(Before-and-after change data)
══════

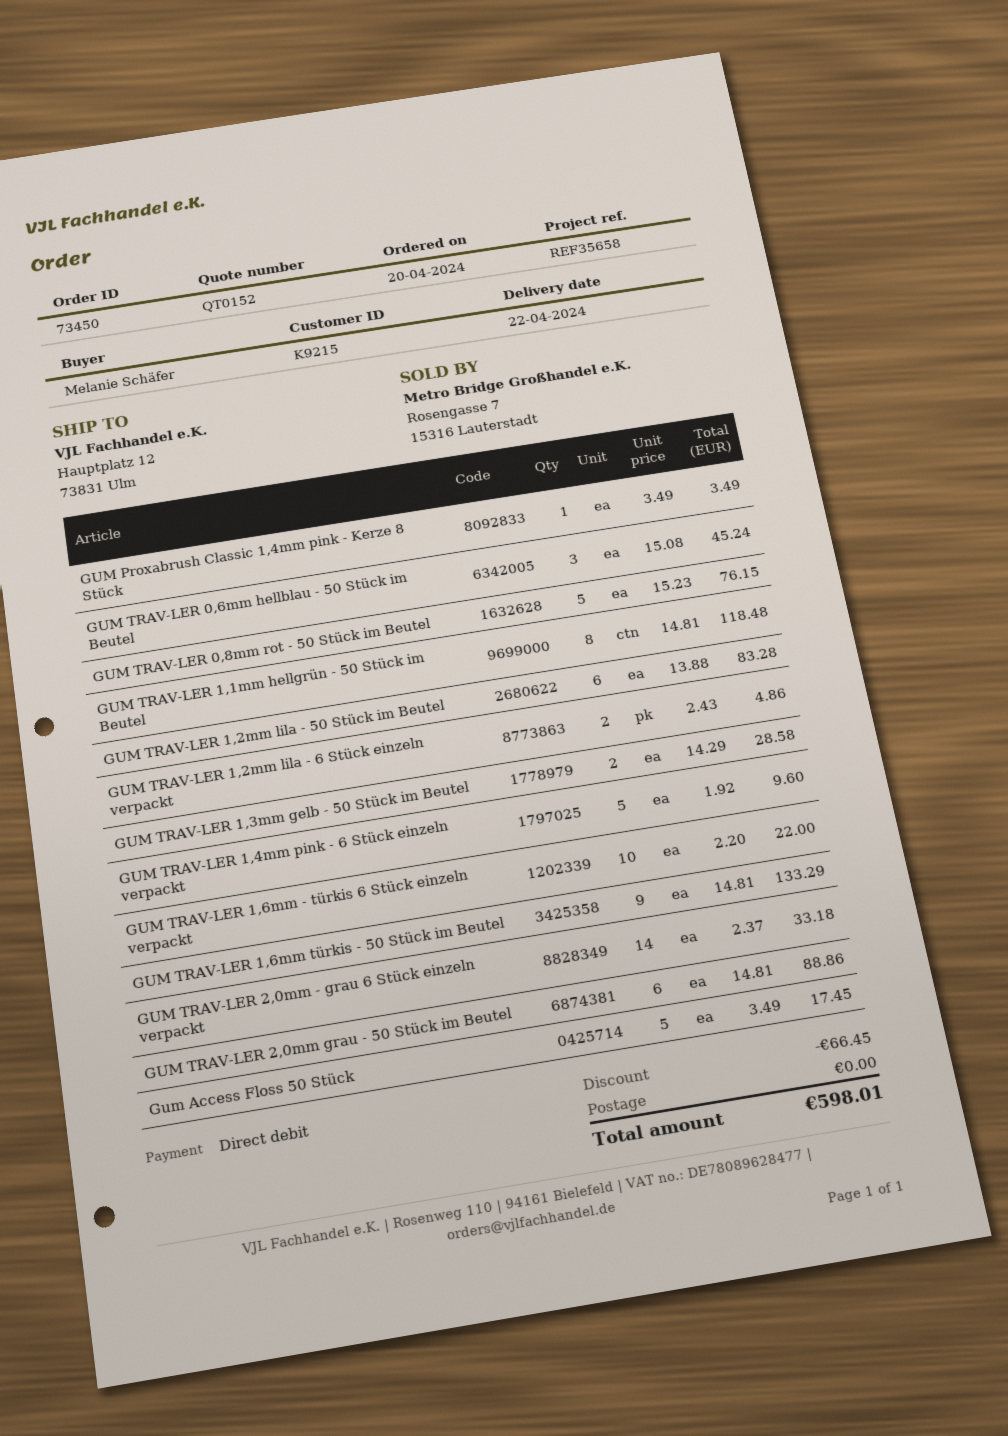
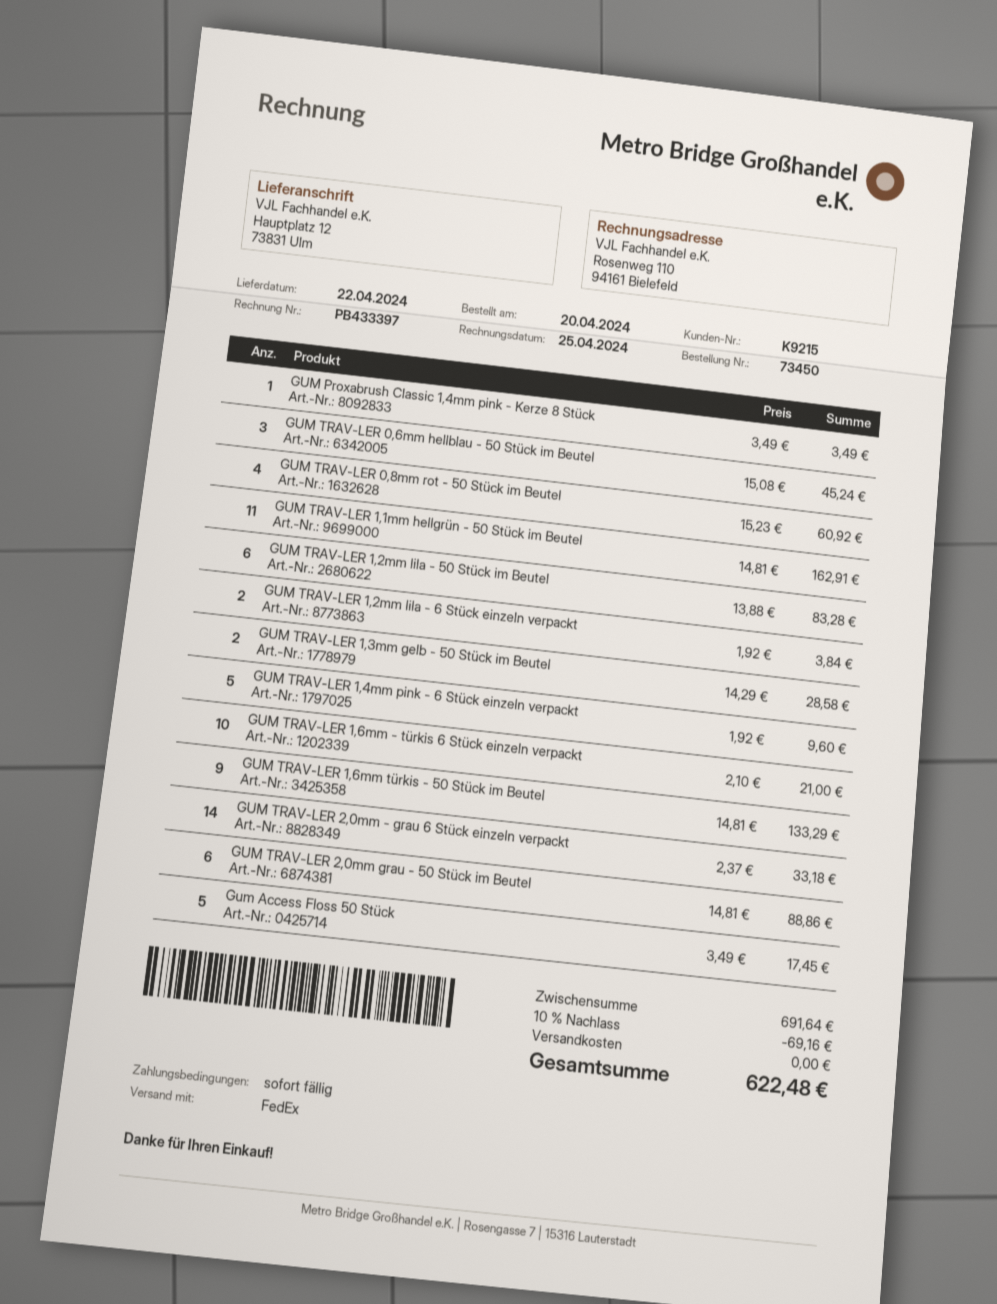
GUM TRAV-LER 0,8mm rot - 50 Stück im Beutel: 5 x 15.23 = 76.15 -> 4 x 15.23 = 60.92
GUM TRAV-LER 1,1mm hellgrün - 50 Stück im Beutel: 8 x 14.81 = 118.48 -> 11 x 14.81 = 162.91
GUM TRAV-LER 1,2mm lila - 6 Stück einzeln verpackt: 2 x 2.43 = 4.86 -> 2 x 1.92 = 3.84
GUM TRAV-LER 1,6mm - türkis 6 Stück einzeln verpackt: 10 x 2.20 = 22.00 -> 10 x 2.10 = 21.00
discount: 66.45 -> 69.16
total: 598.01 -> 622.48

══════

> **Exercise instructions**
Go through the records and count every line with the word "Beutel"; the answer is the number alone.

> **Solution to this problem**
2